Records for the task:
'''

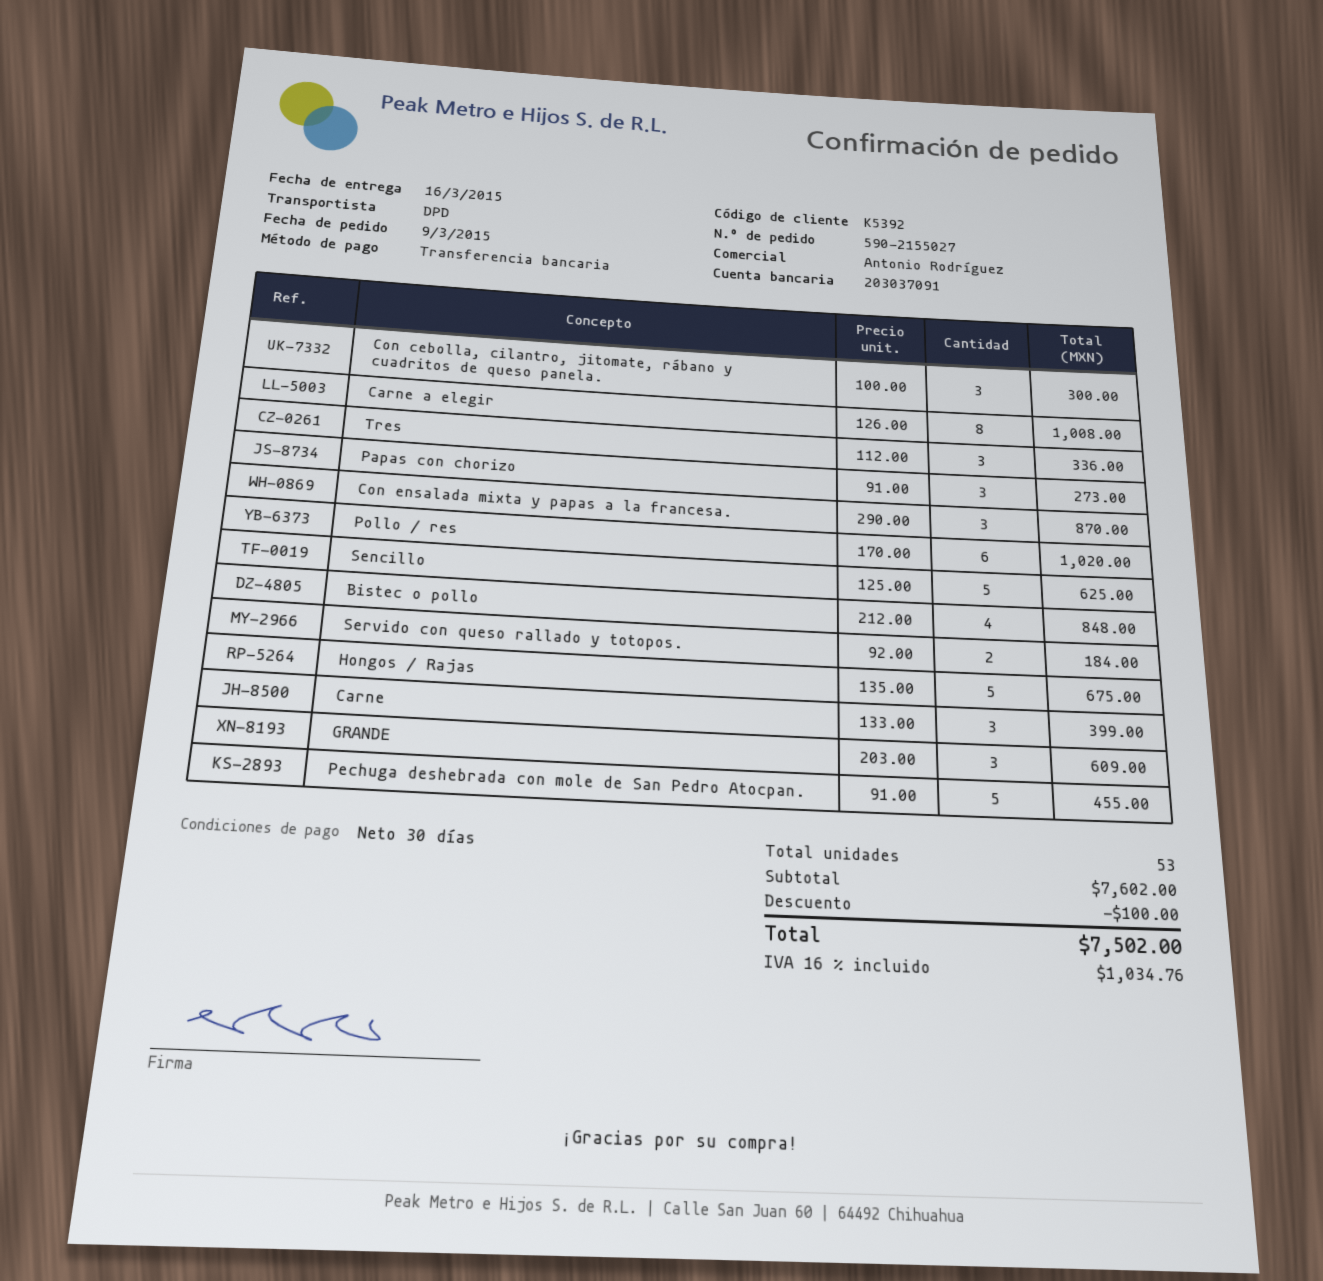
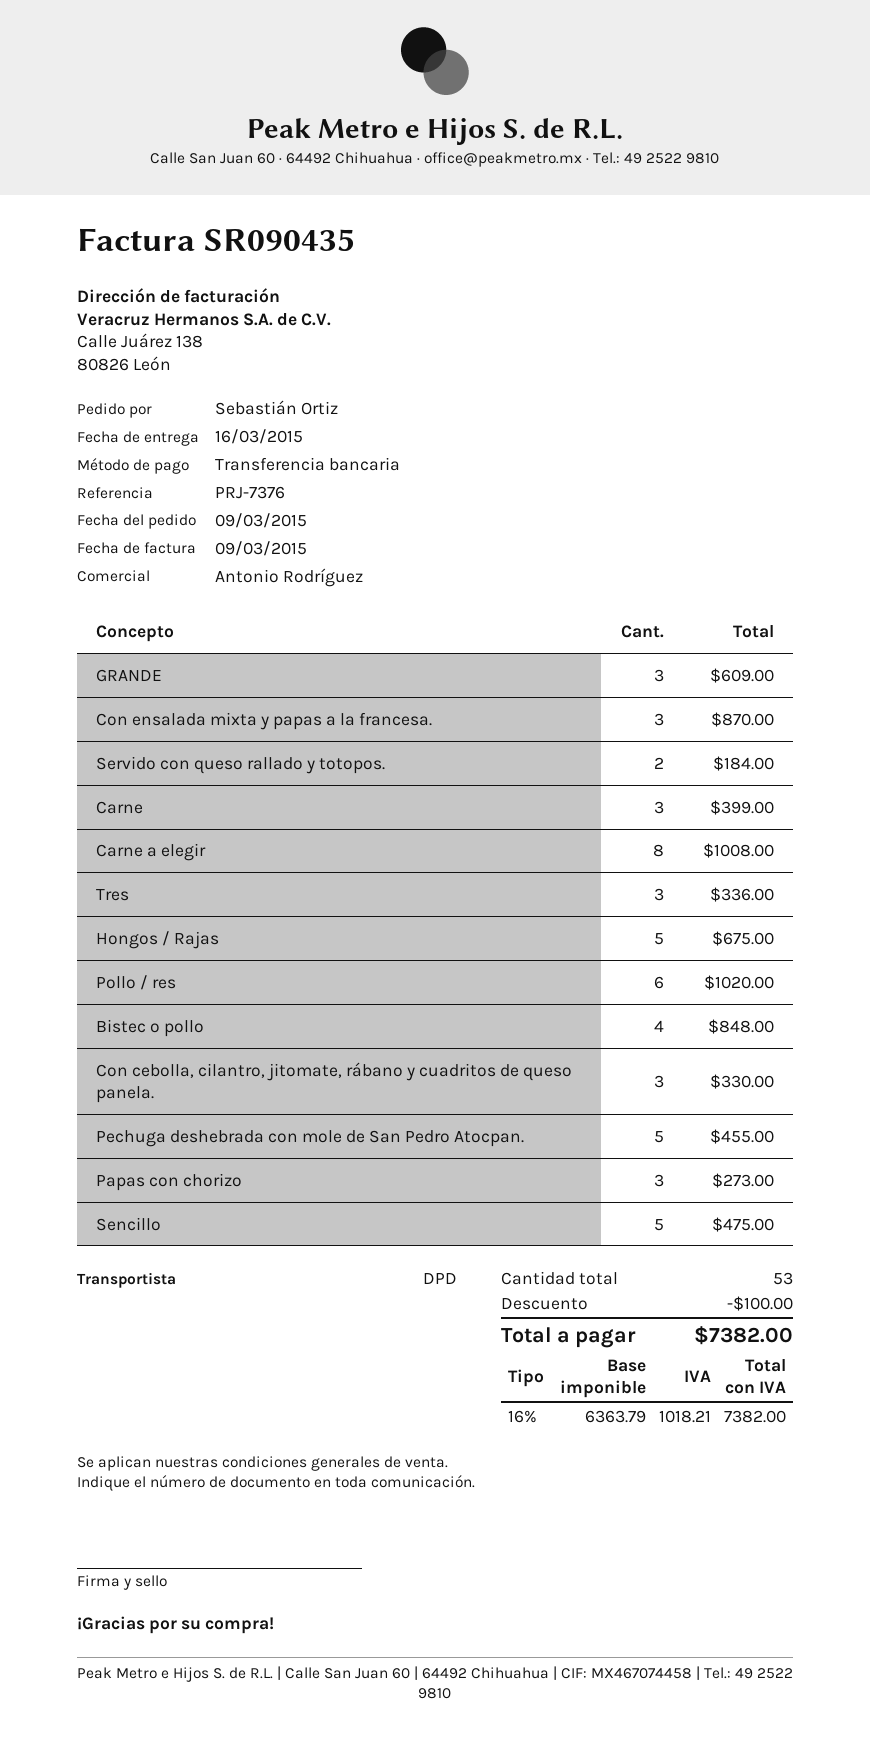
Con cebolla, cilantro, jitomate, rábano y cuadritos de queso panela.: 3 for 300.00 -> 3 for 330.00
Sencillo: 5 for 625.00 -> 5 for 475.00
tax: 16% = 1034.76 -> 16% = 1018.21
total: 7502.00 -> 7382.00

'''
'''

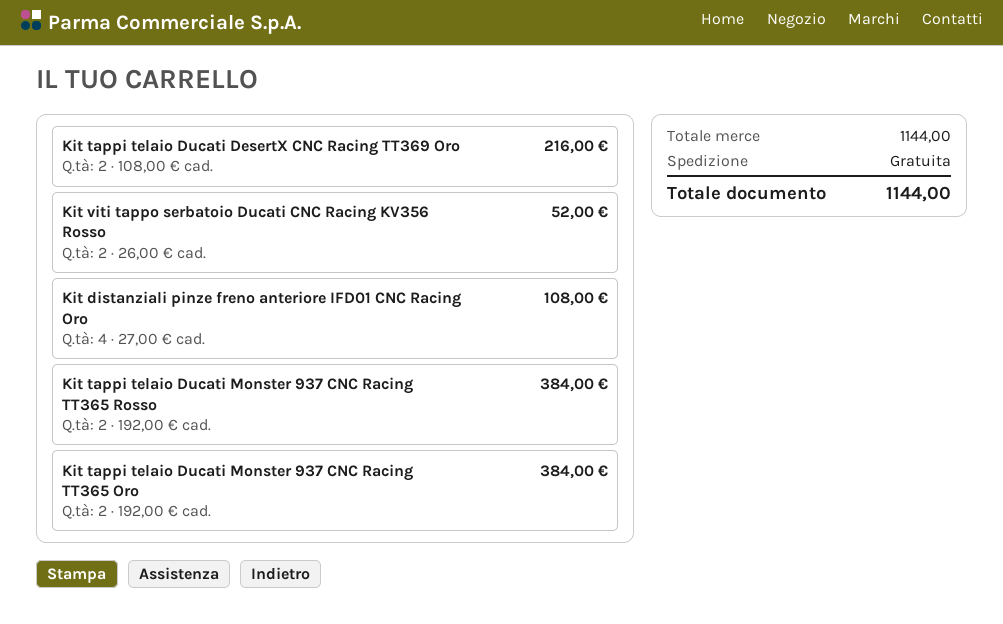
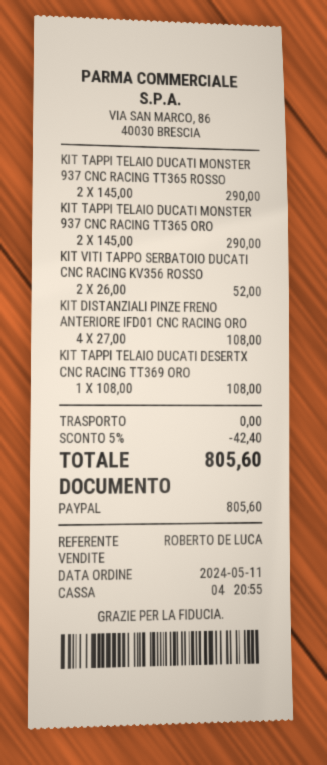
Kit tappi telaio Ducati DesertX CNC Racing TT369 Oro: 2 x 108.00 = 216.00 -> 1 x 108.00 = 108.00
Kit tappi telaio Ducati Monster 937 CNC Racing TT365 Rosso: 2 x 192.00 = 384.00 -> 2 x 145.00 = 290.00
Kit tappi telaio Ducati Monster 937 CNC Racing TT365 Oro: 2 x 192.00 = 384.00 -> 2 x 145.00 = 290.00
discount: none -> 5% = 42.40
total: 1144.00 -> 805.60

'''

Work task: Look through the records for the word "tappi". Every line that has it should be copied.

Output below:
Kit tappi telaio Ducati DesertX CNC Racing TT369 Oro: 2 x 108.00 = 216.00 -> 1 x 108.00 = 108.00
Kit tappi telaio Ducati Monster 937 CNC Racing TT365 Rosso: 2 x 192.00 = 384.00 -> 2 x 145.00 = 290.00
Kit tappi telaio Ducati Monster 937 CNC Racing TT365 Oro: 2 x 192.00 = 384.00 -> 2 x 145.00 = 290.00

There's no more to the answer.